Development of position statements
There are many issues associated with skin cancer and sun protection that require an opinion from The Cancer Council Australia and its members. The NSCSC has been responsible for identifying the issues and over the past four years has developed the drafts of the position statements for consideration by the Public Health Committee and final endorsement by the Board of TCCA.

The various position statements, which are available on TCCA’s website atwww.cancer.org.au/skin have resulted in consistent, evidence-based information being provided across the nation. They are an important aspect of the public information role of TCCA as they form the basis of policies of and advice given by other non-government and government agencies.

Conclusion
The NSCSC links the state and territory cancer councils at the health promotion practitioner level providing peer support, in-service training and resource support to the smaller state cancer councils. This network is important in ensuring that educational messages and responses to skin cancer and sun protection issues that arise in the media are consistent across the nation.

It is through this state and territory collaboration that SunSmart has now become a highly respected trademark in Australia. SunSmart has also become part of the Australian language with the term used to describe behaviour, clothes, organisations and activities.

References

1 S Noy, J Houston. “National Skin Cancer Awareness Week 1985 – A new initiative in public education about skin cancer” Cancer Forum, 1, 3 (1986): 88-91.

2 A Peipers. National SunSmart Schools Program – A Project of the National Skin Cancer Steering Committee. Report for the Australian Cancer Society (1999).

3 P Williams, T Bleasdale. “The Relationship between Television Activity and Quitline Call Data” In: K Hassard (ed) Australia’s National Tobacco Campaign Evaluation Report, Appendix 3A. Commonwealth of Australia, 1 (1999): 107-26.

4 B Kirke, M Crawford, K Beckmann. “Time Bomb Television Advertising Campaign 2001” In: SunSmart Evaluation Report. Anti-Cancer Foundation of South Australia, 1 (2001): 34-41.
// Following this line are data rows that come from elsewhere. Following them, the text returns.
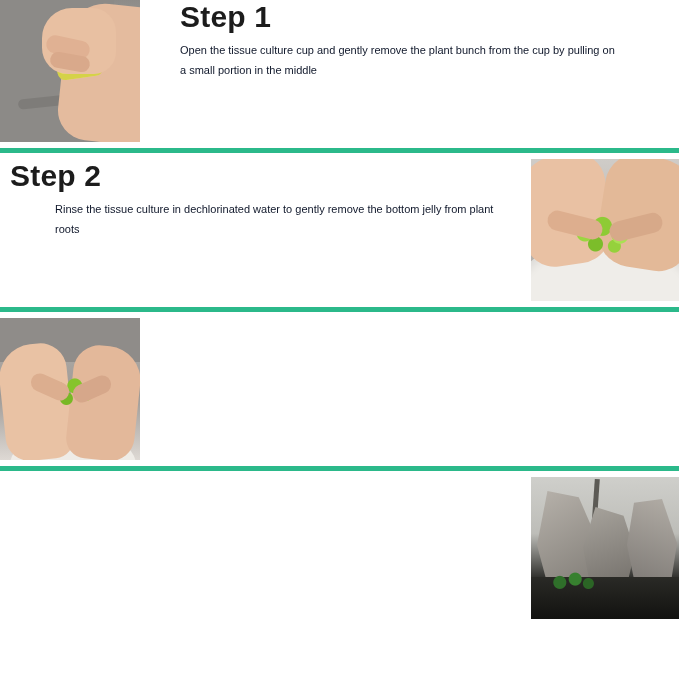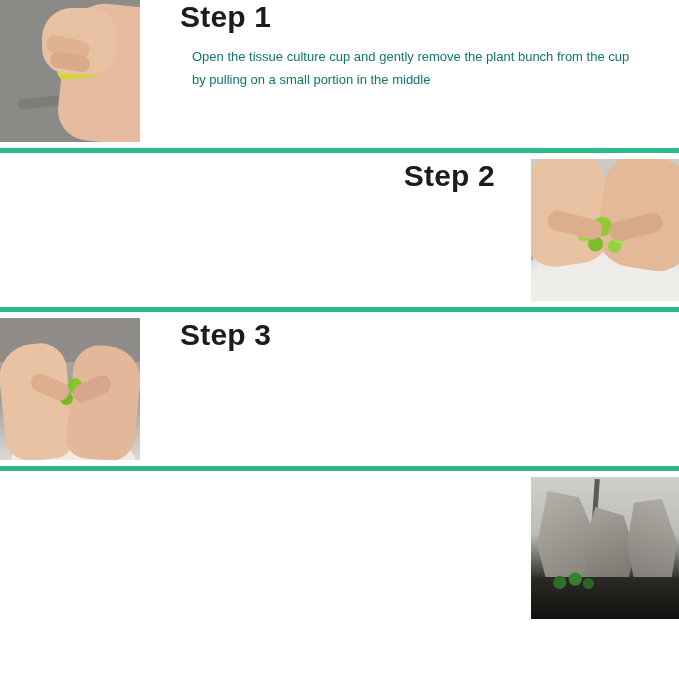--- a/index.html
+++ b/index.html
@@ -50,37 +50,36 @@
     flex: 1;
     padding: 0 6px 0 12px;
     box-sizing: border-box;
   }
   .step-row.left-img .text-col {
     text-align: left;
     padding-left: 40px;
     padding-right: 10px;
   }
   .step-row.right-img .text-col {
-    text-align: right;
     padding-right: 36px;
     padding-left: 10px;
   }
   .step-title {
     font-size: 30px;
     font-weight: 700;
     color: #1c1c1c;
     letter-spacing: 0.2px;
     margin: 0 0 8px 0;
     line-height: 1.1;
   }
   .step-body {
-    font-size: 13px;
+    font-size: 11px;
     line-height: 1.78;
-    color: #0f766e;
-    margin: 12px;
+    color: #0f172a;
+    margin: 0;
     max-width: 440px;
   }
   .step-row.right-img .step-body {
     margin-left: auto;
   }
   .divider {
     height: 5px;
     background: #2bb98a;
     width: 100%;
     margin: 6px 0 6px 0;
@@ -213,38 +212,38 @@
       <div class="p2-bg"></div>
       <div class="p2-bowl"></div>
       <div class="p2-handL"></div>
       <div class="p2-handR"></div>
       <div class="p2-plant"></div>
       <div class="p2-fingL"></div>
       <div class="p2-fingR"></div>
     </div>
     <div class="text-col">
       <h2 class="step-title">Step 2</h2>
+      <p class="step-body">Rinse the tissue culture in dechlorinated water to gently remove the bottom jelly from plant roots</p>
     </div>
   </div>
 
   <div class="divider"></div>
 
   <div class="step-row left-img">
     <div class="photo">
       <div class="p3-bg"></div>
       <div class="p3-sleeve"></div>
       <div class="p3-dish"></div>
       <div class="p3-handL"></div>
       <div class="p3-handR"></div>
       <div class="p3-plant"></div>
       <div class="p3-thumbL"></div>
       <div class="p3-thumbR"></div>
     </div>
     <div class="text-col">
-      <h2 class="step-title">Step 3</h2>
     </div>
   </div>
 
   <div class="divider"></div>
 
   <div class="step-row right-img">
     <div class="photo wide">
       <div class="p4-bg"></div>
       <div class="p4-stick"></div>
       <div class="p4-rock1"></div>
5 S Dobbinson, R Borland. “Reactions to the 1996/1997 SunSmart campaign: Results from a Household Survey of Victorians” In: SunSmart Evaluation Studies: The Anti-Cancer Council of Victoria’s Skin Cancer Control program 1996/97 and 1997/98 and Related Research and Evaluation. Anti-Cancer Council of Victoria, 6 (1999): 69 -92.

6 R Donovan, J Freeman, R Borland, J Boulter. “Tracking the National Tobacco Campaign” In K Hassard (ed). Australia’s National Tobacco Campaign Evaluation Report. Commonwealth of Australia, 1 (1999): 128-65.